Okay very helpful. You touched upon the construction market. Is it possible to give any flavors on what you said but on sub-segment levels and also if you could come back a little bit on pricing. I know that I asked it before but of course it might be tougher to maintain pricing in the market trending downwards perhaps.
Well, I think the subsegment comment, maybe we shouldn't take too much out of that, because in general, it's very much across the board in that segment. Then it can vary exactly how severe the market condition is. But in general, I don't think there's any area in the measure tools that is growing right now. So it's just a matter of slight variations on the lower level in market conditions. And sorry, the second question.

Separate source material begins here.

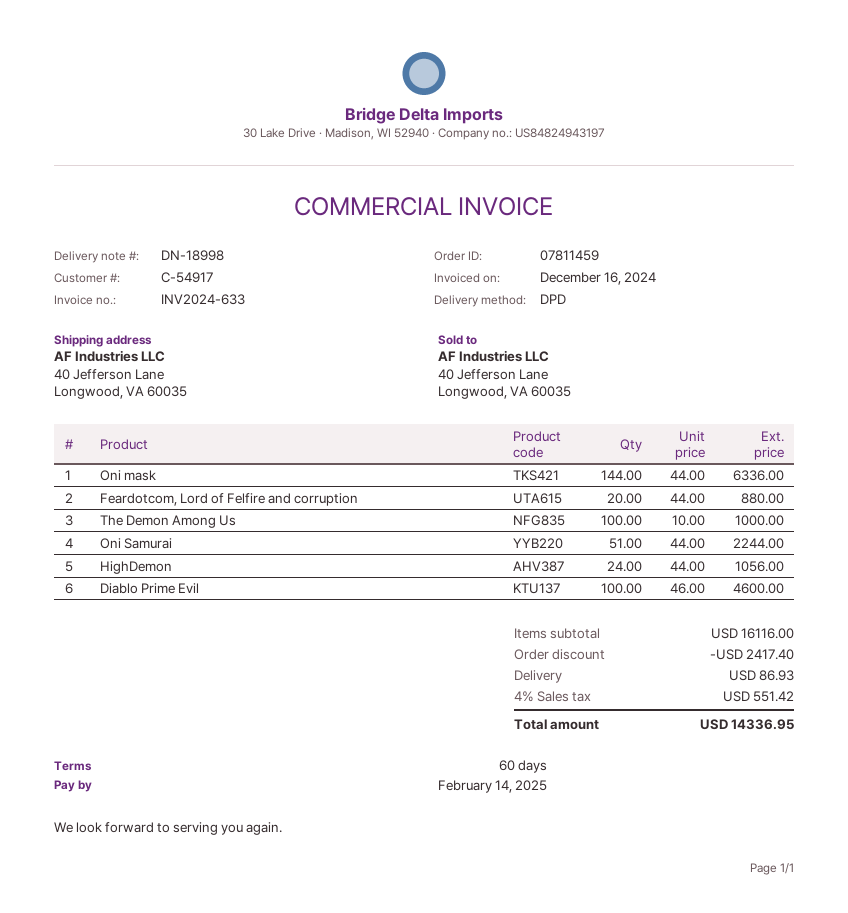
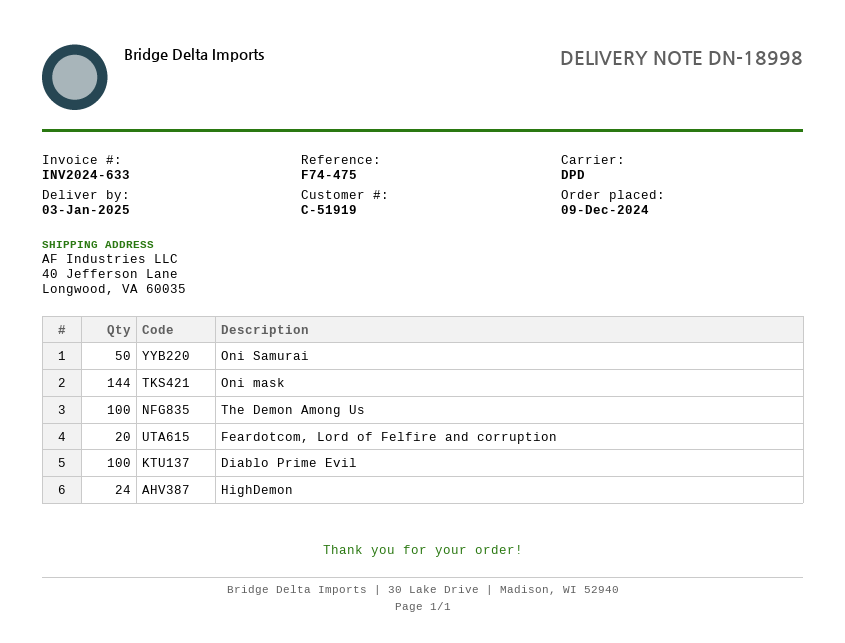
customer number: C-54917 -> C-51919
Oni Samurai: 51 -> 50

Coming back to that, you see no variations on order intake as well? Or is it just on deliveries?
No, but it's always some variations when you have different types of products and different types of markets. But I wouldn't say that there's any area that is significantly strong right now in this area. So it's small variations on lower levels. So I wouldn't draw too much into that comment I made earlier. It's pretty much across the board. But of course, it's not exactly the same in every product segment and every geographies. But it's relatively across the board weak in market conditions now in this year.
Outside of the block machines, do you see pricing getting tougher on the more sort of commoditized products? I mean, you have little commoditized products, but still you have some attachment with the business that could be more impacted, I guess.
No, not really. We stay firm in this. Okay, very helpful. The pricing question, yes, sure. No, we pay for them on that.
Okay, thanks. Thanks.
As a reminder, if you wish to ask a question, please dial pound key five on your telephone keypad. There are no more questions at this time, so I hand the conference back to the speakers for any closing comments. The next question comes from Robert Redding from Carnegie. Please go ahead.
Hi, morning. Maybe I could just ask on system solutions. So in this quarter, contract manufacturing had more deliveries than normal. Were there any other trends in the quarter, any segments within system solutions that accelerated or decelerated through Q3?
No, I would say that the trends that we've been experiencing throughout this year remains in the third quarter. Basically meaning that we see, as I said, some areas where we have niche segments where they're growing nicely. have you know a vast vast majority of maybe you know more industrial exposure of not capital goods and they are sort of maybe a little bit weaker but not you know dramatic and then we have a few areas uh such as infrastructure products and the you know construction exposed area and also some some companies with more i would say capex type of deliveries to to customers that still remain weaker in the course so it's I haven't seen any trend shift in this quarter compared to what we saw in Q2 or Q1 in that respect. Then, of course, the exact outcome can always vary a little bit, but as a general underlying feeling of the market condition hasn't changed.
Okay, perfect. Thanks so much.
Thank you.
There are no more questions at this time. So I hand the conference back to the speakers for any closing comments.
Okay. Thank you very much for listening and for the questions. And I wish everyone a nice continued day. Thank you.